For such a loud club, it sure was a dark one. I could barely see my hand in front of my face, much less whoever was on the dance floor below me. I leaned on the second floor railing and looked out over the expanse of moving shadows below me.
I am surrounded by hundreds of… things… and I am utterly alone.
I turned to go. The music changed. A bright shining and many colored performer took the stage and emptied it by their presence.
“Come down.”
I knew they were talking to me. “No.”
“Come down.”
I didn’t turn back to the railing. “There’s nothing for me there. I am not the focus of attention.”
A hand gripped my coat. An impossibility, I thought, as behind me was open space. I turned around and saw the performer clinging to the railing. “Then I come to you.”
“Harlequin.” Not so much a name, but a description. I knew they had no real name, anyway.
Harlequin bowed while somehow holding the railing with one hand and one foot. They made the gesture look foolishly easy.

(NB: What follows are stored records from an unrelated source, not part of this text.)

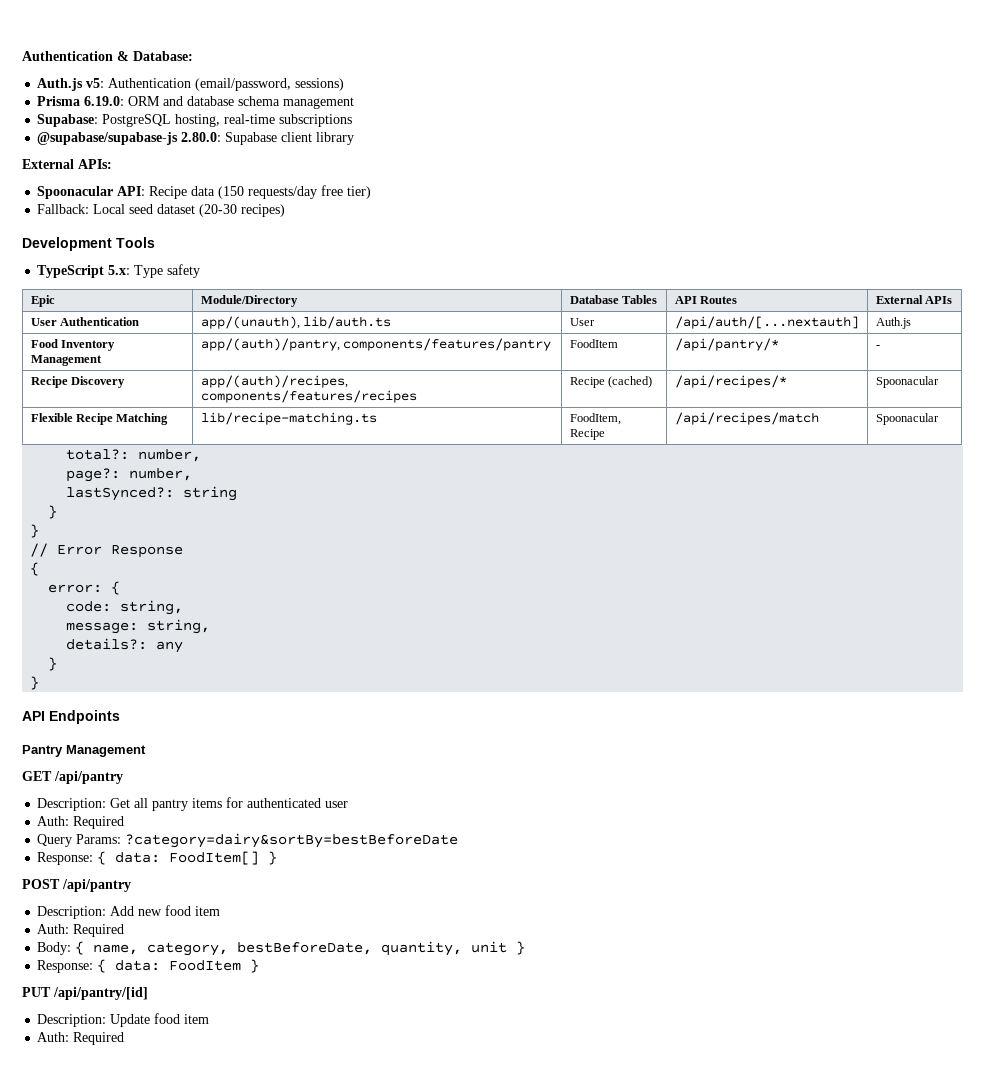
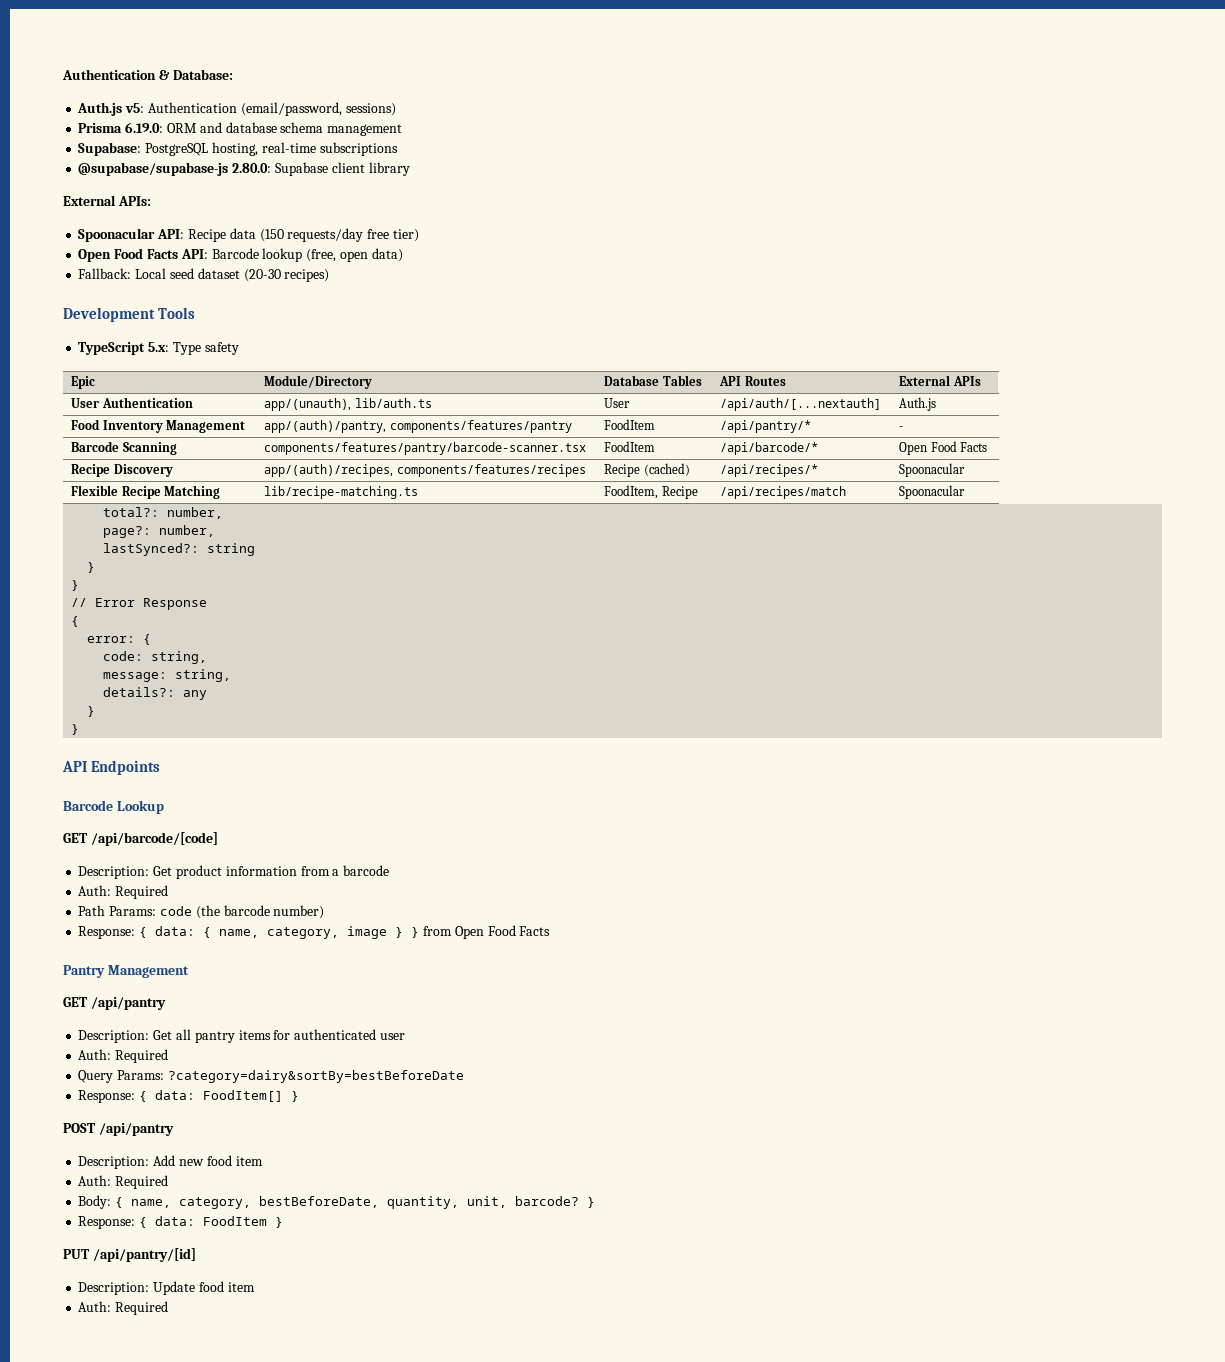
+ Open Food Facts API: Barcode lookup (free, open data)
+ Barcode Scanning | components/features/pantry/barcode-scanner.tsx | FoodItem | /api/barcode/* | Open Food Facts
+ Barcode Lookup
+ GET /api/barcode/[code]
+ Description: Get product information from a barcode
+ Auth: Required
+ Path Params: code (the barcode number)
+ Response: { data: { name, category, image } } from Open Food Facts
- Body: { name, category, bestBeforeDate, quantity, unit }
+ Body: { name, category, bestBeforeDate, quantity, unit, barcode? }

“I don’t belong there. I am not you.”
“You are not. Come down anyway.”
I looked around. No one was paying attention. Everyone was watching. Harlequin and I were all part of a show and all background noise at the same time.
“Come down for whom?”
Harlequin made a gesture over my chest. My blood surged and heated while my heart tried to beat its way out of my flesh. I gripped my chest and fell to my knees, swallowing the smoke slithering out of my throat. Harlequin danced on the outer railing, parkouring in place and making levitation appear possible.
“What are you trying to suppress?”
“What are you trying to call out?”
“Come down. We’re waiting for you.”
“Who’s we?”
Harlequin’s mask did not hide their mouth, and they grinned a wide, toothy, and sharp grin to answer my question.
I realized I was dreaming and what the setting could be an alternative for. “Harlequin, I have no tribe, no community, no people to intercede for. I’m no shaman, no intercessor, and by all rights, I’m an Outsider even among my own kin. What coven, house, or closed society would have a bastard who doesn’t even know how to take care of herself?”
As I spoke, smoke continued to pour from my mouth in plops and gusts. “Everything I knew was built on faulty assumptions. There are a lot of things I just don’t fucking know, that I really fucking need to know, and the only languages I understand are full of doublespeak and intentional blinds. Fuck, Harlequin, I don’t even know if water is fucking wet at this point. You tell me to come down. Come down for fucking what? To be humiliated again? To be broken again?” It was very hard to breathe, very hard to remain conscious. The fire in my blood had spread to my bones, and the tendons in between were singing a dark and greedy moan.
I meant to lean my head to the ground of the second floor I was on, but I ungracefully just fell over instead. Harlequin lowered themselves on the exterior of the railing so that only their head and hands were visible at my level.
“Come down. We’re waiting for you.”
Harlequin let go of the railing and fell out of sight. My consciousness followed immediately after.